June 10, 2013, 1:25 PM —
Image credit: Flickr/TR.ROBINSON
The leaking of details late last week regarding the U.S. government's surveillance operation by a technology contractor who since has fled to Hong Kong rekindles a debate about whether whistleblowers such as Edward Snowden are heroes or traitors.
While many Republicans are calling for Snowden to be extradited, privacy rights advocates continue to focus on the National Security Agency's gathering of telephone data from Verizon customers as well as data from users of major Internet service providers such as Microsoft, Facebook, Google and Yahoo.
As I was Googling surveillance-related topics this morning, the NSA guy who monitors my Internet activity steered me toward the Employees' Guide to Security Responsibilities on the website of the U.S. Department of Agriculture's Departmental Management, the USDA's administrative management organization.
The guide is full of information -- all available to the public -- on protecting classified information, standards of personal conduct, protecting against having your communications intercepted (oh, the irony), etc.
It includes a section called Treason 101, which features articles such as "How Spies Are Caught," "Insider Threat to Information Systems" and "Exploring the Mind of the Spy." Also within the Treason 101 section of the USDA's website (and it really felt weird typing that) is an article titled "Espionage by the Numbers: A Statistical Overview."
The article explores data from the Espionage Database Project, an unclassified database maintained by the Defense Personnel Security Research Center (PERSEREC) that stores information on 150 cases going back to 1940. To make it into the database, people must have been "convicted or prosecuted for espionage or attempting to commit espionage, or if clear evidence of espionage is available in the public domain even though they were not prosecuted."

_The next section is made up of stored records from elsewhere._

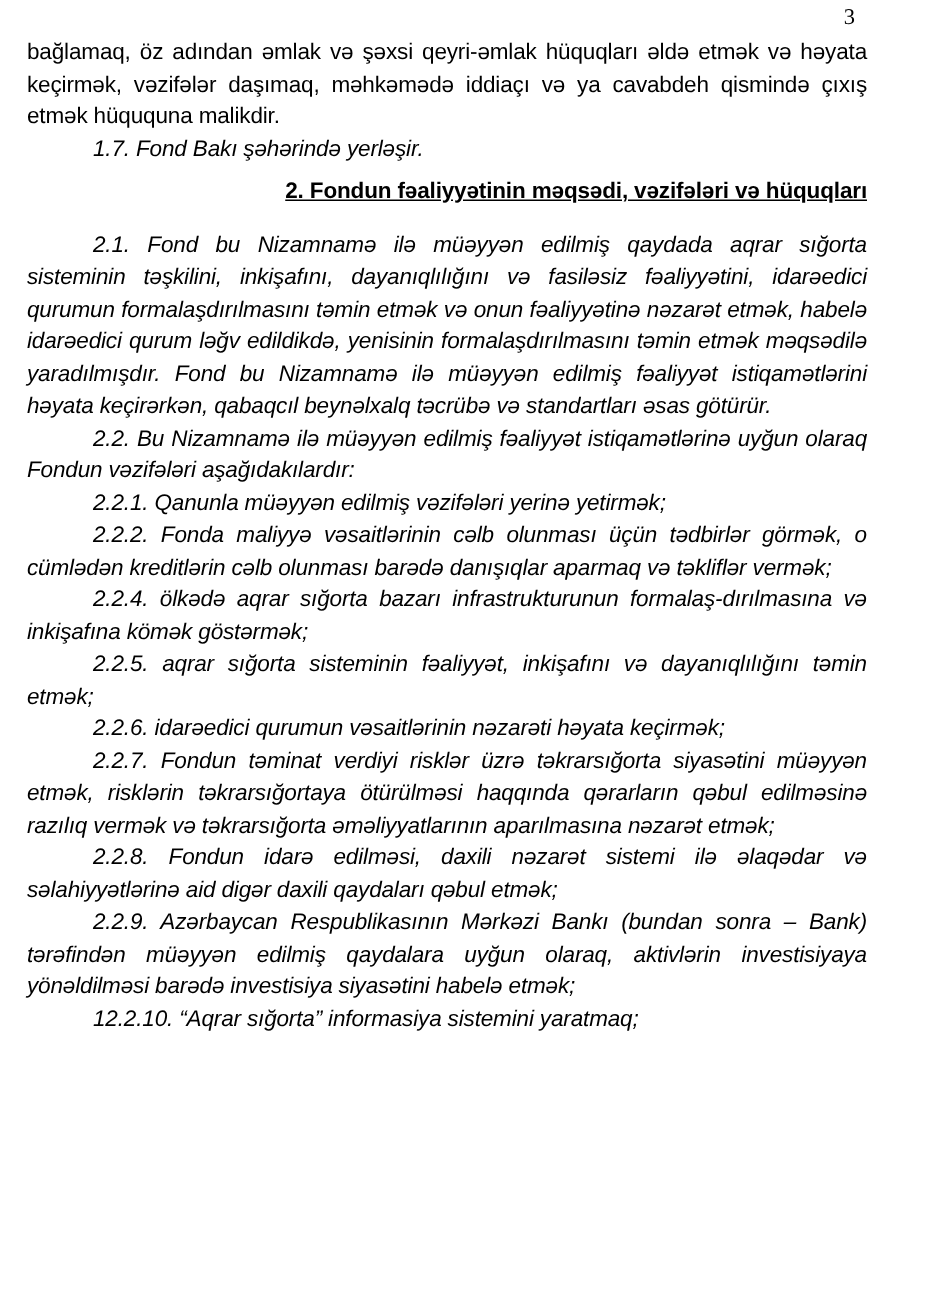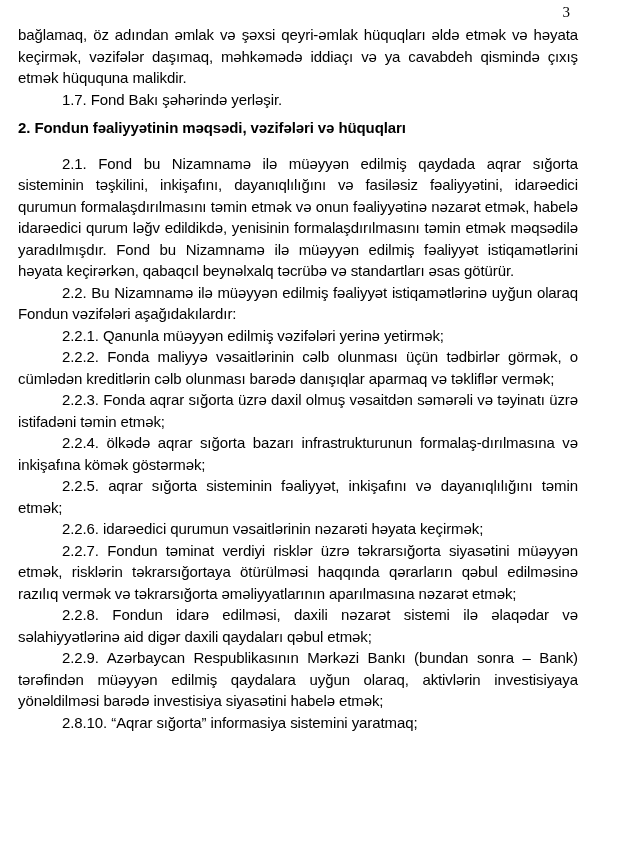"1.7. Fond Bakı şəhərində yerləşir." .doc p.indent { font-style: none -> italic }
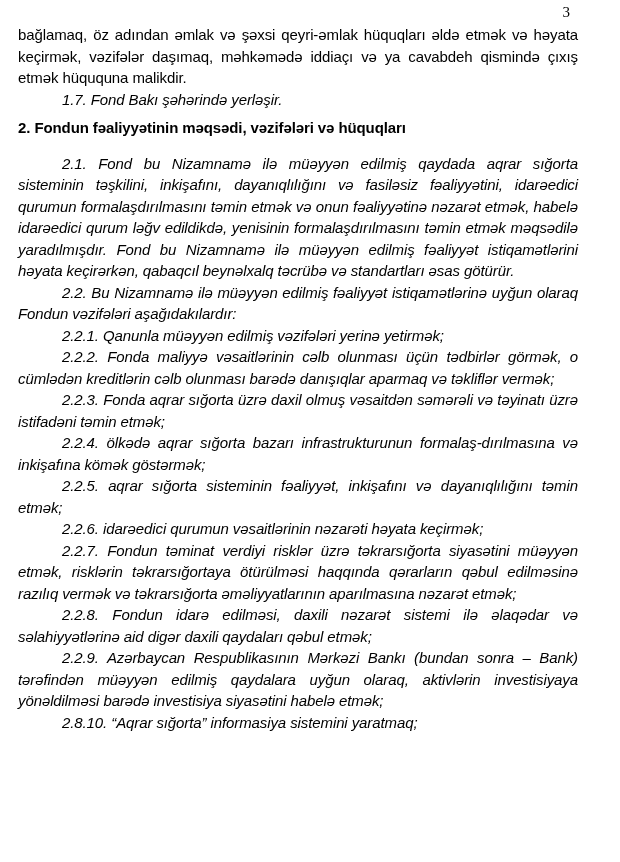"2. Fondun fəaliyyətinin məqsədi," .doc p.heading { text-align: left -> right; text-decoration: none -> underline }
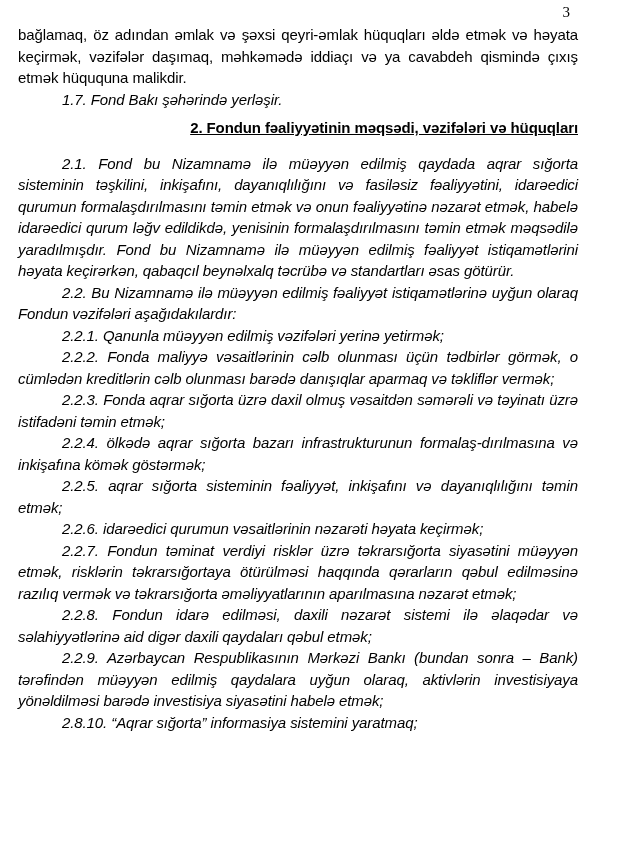"2.2.3. Fonda aqrar sığorta üzrə" p.indent { html: <p>2.2.3. Fonda aqrar sığorta üzrə daxil olmuş vəsaitdən səmərəli və təyinatı üzrə istifadəni təmin etmək;</p> -> none }
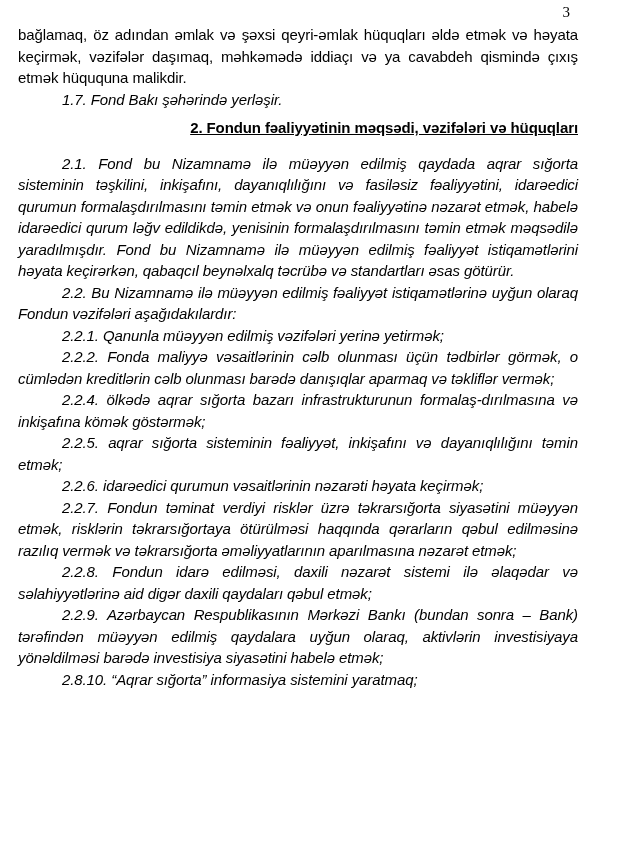"2.8.10. “Aqrar sığorta” informasiya" p.indent { text: 2.8.10 -> 12.2.10 }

With the all-too-reasonable caveat that a "study of espionage based only on unclassified information has unavoidable limitations," here are some espionage data points:
* 93% of spies in the database are men
* The most common age range for a person to begin an espionage career is 20 to 29 (40%). But 44% of civilians were age 40 or over when they started spying, while 57% of military personnel began spying in their 20s.
* 84% of spies have been white, 6% black, 5% Hispanic and 5% other.
* 83% of people in the espionage database were born in the U.S.
* 64% of spies in the database "took the initiative in volunteering their services to a foreign intelligence service," the article says, while 15% "were recruited by a friend or family member, most of whom had themselves volunteered." Only 22% were approached by a foreign intelligence service. However, a higher percentage of military personnel (71%) than civilians (57%) volunteered to spy.
* Money was the primary motivator for 69% of people listed in the espionage database, and the sole motive for 56%. "Disgruntlement or revenge" toward either a current or former employer, another person or some situation was a motive for 27%, with ideology the driver for 22%. Another 12% sought the excitement of the spy lifestyle, while 4% were motivated by "a compelling need to be recognized and feel important."
On that last one, wouldn't espionage be the wrong business for someone seeking recognition?